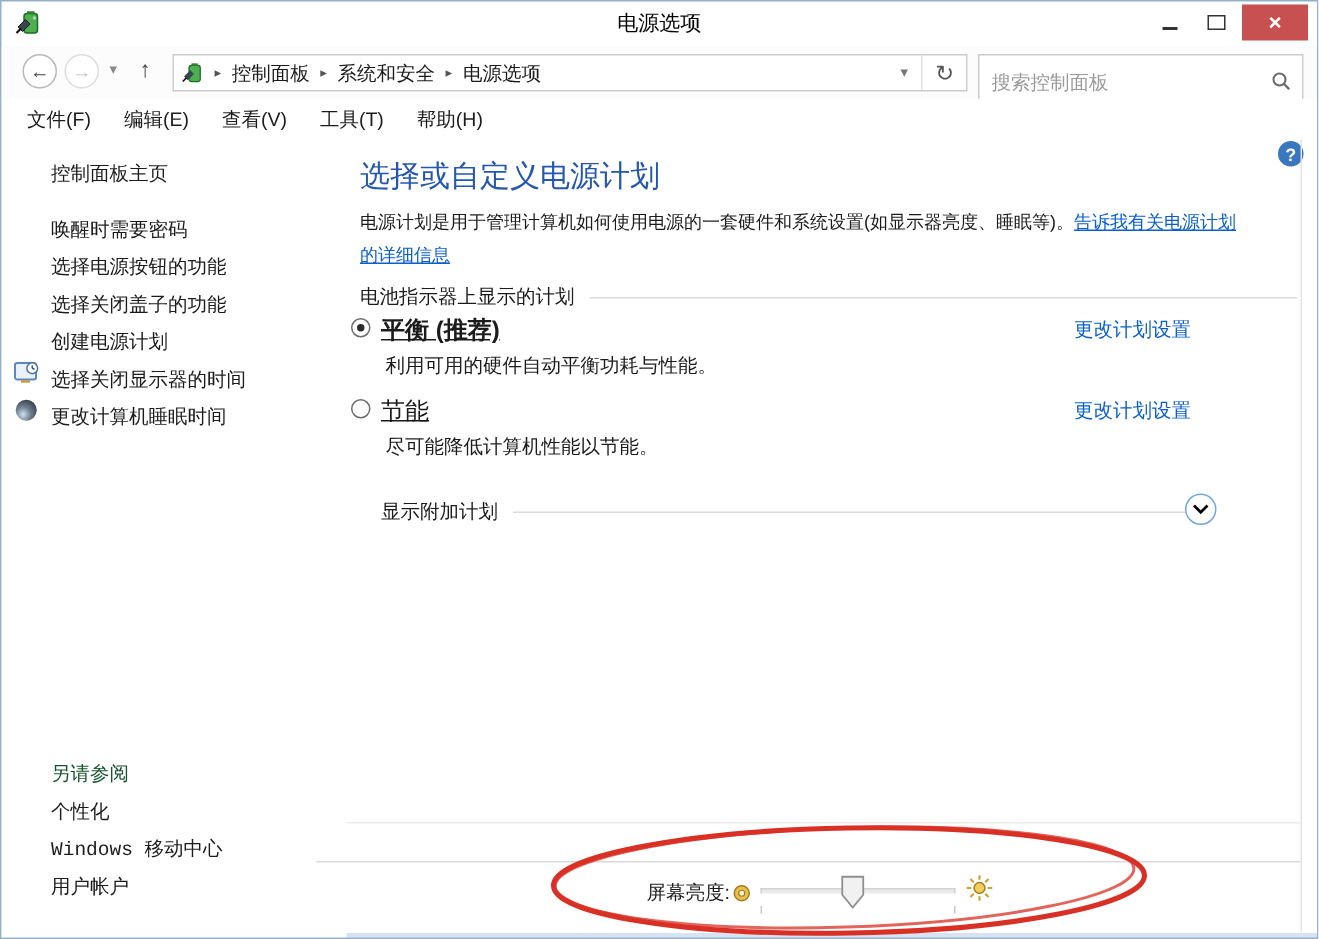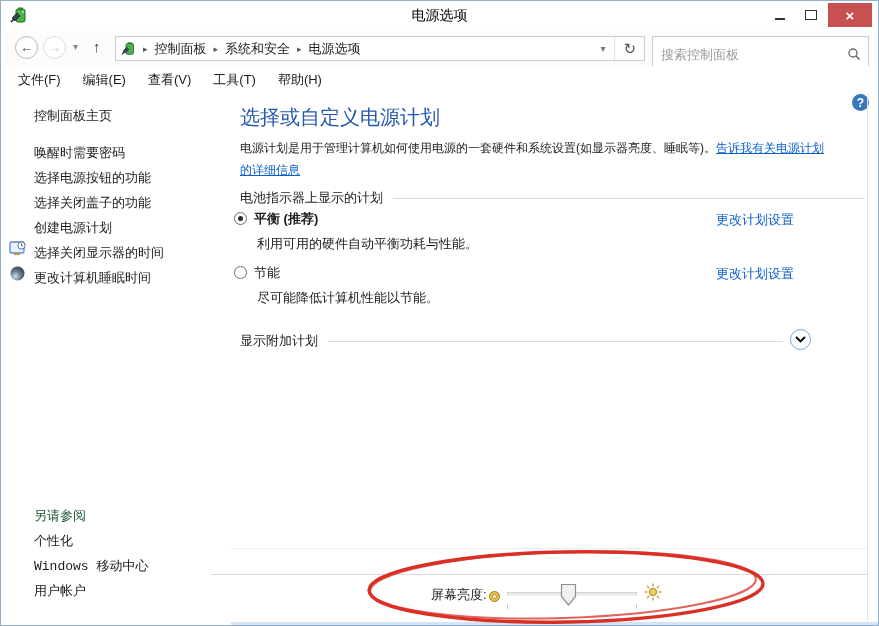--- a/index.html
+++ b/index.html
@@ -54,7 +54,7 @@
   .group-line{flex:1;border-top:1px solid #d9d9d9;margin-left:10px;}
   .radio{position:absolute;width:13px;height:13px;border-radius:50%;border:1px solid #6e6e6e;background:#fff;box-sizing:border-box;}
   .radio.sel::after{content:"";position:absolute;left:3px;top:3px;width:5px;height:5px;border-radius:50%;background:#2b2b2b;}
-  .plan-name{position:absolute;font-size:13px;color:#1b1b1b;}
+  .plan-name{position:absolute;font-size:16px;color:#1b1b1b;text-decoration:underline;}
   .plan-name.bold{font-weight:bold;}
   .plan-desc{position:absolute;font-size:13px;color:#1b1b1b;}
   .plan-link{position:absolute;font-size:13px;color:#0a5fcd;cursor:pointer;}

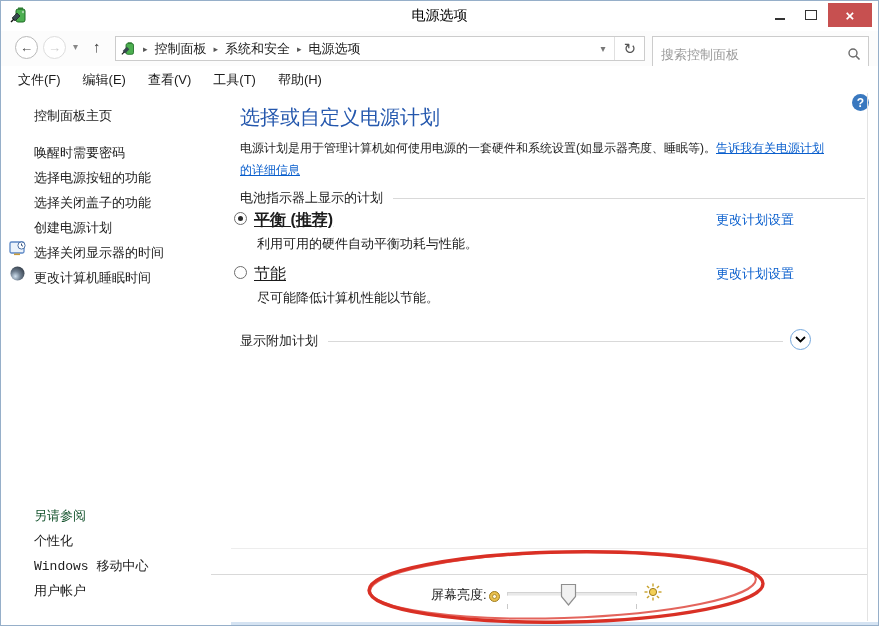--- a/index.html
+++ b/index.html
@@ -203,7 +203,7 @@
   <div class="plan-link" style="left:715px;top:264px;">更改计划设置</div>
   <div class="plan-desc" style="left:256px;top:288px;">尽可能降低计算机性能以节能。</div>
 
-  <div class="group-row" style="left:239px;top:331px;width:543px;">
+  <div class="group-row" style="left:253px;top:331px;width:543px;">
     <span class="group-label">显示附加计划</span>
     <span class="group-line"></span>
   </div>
*****
Could you return the listing above exactly, minus its pictures?

--- a/index.html
+++ b/index.html
@@ -54,7 +54,7 @@
   .group-line{flex:1;border-top:1px solid #d9d9d9;margin-left:10px;}
   .radio{position:absolute;width:13px;height:13px;border-radius:50%;border:1px solid #6e6e6e;background:#fff;box-sizing:border-box;}
   .radio.sel::after{content:"";position:absolute;left:3px;top:3px;width:5px;height:5px;border-radius:50%;background:#2b2b2b;}
-  .plan-name{position:absolute;font-size:13px;color:#1b1b1b;}
+  .plan-name{position:absolute;font-size:16px;color:#1b1b1b;text-decoration:underline;}
   .plan-name.bold{font-weight:bold;}
   .plan-desc{position:absolute;font-size:13px;color:#1b1b1b;}
   .plan-link{position:absolute;font-size:13px;color:#0a5fcd;cursor:pointer;}

--- a/index.html
+++ b/index.html
@@ -203,7 +203,7 @@
   <div class="plan-link" style="left:715px;top:264px;">更改计划设置</div>
   <div class="plan-desc" style="left:256px;top:288px;">尽可能降低计算机性能以节能。</div>
 
-  <div class="group-row" style="left:239px;top:331px;width:543px;">
+  <div class="group-row" style="left:253px;top:331px;width:543px;">
     <span class="group-label">显示附加计划</span>
     <span class="group-line"></span>
   </div>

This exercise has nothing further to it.